The crisis is therefore twofold: ignorance among the public and negligence among authorities. If purity itself is poisoned, what remains of civilization’s promise? The need is urgent—not for rhetoric, but for sustained research, strict waste control, and honest medical monitoring. Without it, the Ganga will continue to deliver not sanctity, but sickness.
Health, Responsibility, and the Banaras Dilemma
The crisis of microplastics and pollution in the Ganga cannot be understood in isolation; it is tied to three deeper failures that define our civic life.

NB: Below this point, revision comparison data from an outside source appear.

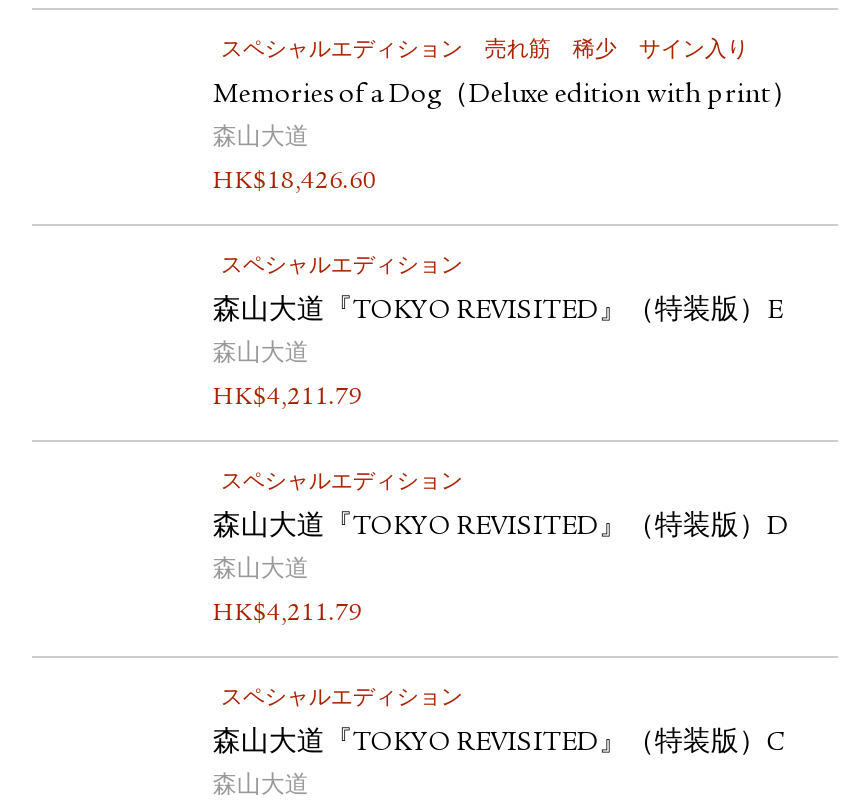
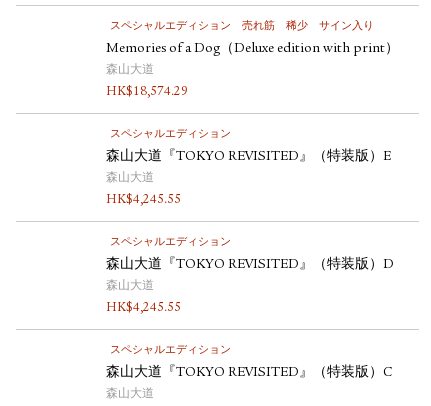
- HK$18,426.60
+ HK$18,574.29

- HK$4,211.79
+ HK$4,245.55

- HK$4,211.79
+ HK$4,245.55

First, health has always been treated as a secondary subject in India. More than 90% of people lack awareness or access to preventive care, and public health expenditure remains stuck at around 2% of GDP. This neglect means that when invisible contaminants like microplastics enter food and water, most citizens neither know nor demand accountability. The rise of respiratory, kidney, and liver disorders in the last decade is not only a medical statistic—it is proof of a society that has failed to treat health as a priority. If purity itself is poisoned, what remains of our promise to protect life?
Second, there is a vacuum of responsibility at the civic and social level. Municipal bodies struggle with untreated sewage—India’s sewage treatment capacity meets only 37% of urban demand (CPCB, 2025). Rainwater logging, overflowing drains, and untreated effluents are routine in cities like Varanasi. Yet accountability is absent. Who answers when fibers from textiles and plastics flow unchecked into rivers? Who is responsible when civic negligence converts sacred waters into toxic conduits? The absence of responsibility is not just administrative—it is cultural, a silence that allows contamination to become normal.
Third, the last decade has seen billions of rupees vested in tourism and employment schemes, while ancient cities like Varanasi—already densely populated—were made soft prey for over‑development. The pressure on sewers, the choking of air, the collapse of civic amenities, and the inability to declutter space have created a mess that authorities neither acknowledge nor resolve. Tourism projects have multiplied, but the city’s infrastructure has not kept pace. The result is a paradox: we celebrate heritage while suffocating the very environment that sustains it.
Together, these failures—neglect of health, lack of civic responsibility, and misplaced priorities—explain why India is failing to save its public, its money, its health, and its water. Rivers are not merely economic assets; they are symbols of civilization. If we cannot protect the Ganga from fibers and toxins, then we are not only losing a river—we are losing the very foundation of our cultural and human survival. The urgency is clear: care must come early, or civilization itself will be late.
The crisis of purity is no longer prophecy—it is present reality. Microplastics in Ganga fish are not just a scientific finding; they are a civilizational warning. The fibers that flow through the river now flow into our bodies, our hospitals, our economy, and our culture. India must decide whether it will continue to drown in slogans or rise with science. The choice is stark: protect the river, or watch civilization itself unravel fiber by fiber
(The author is an Associate Professor at the Department of Chemistry, Institute of Science, Banaras Hindu University.)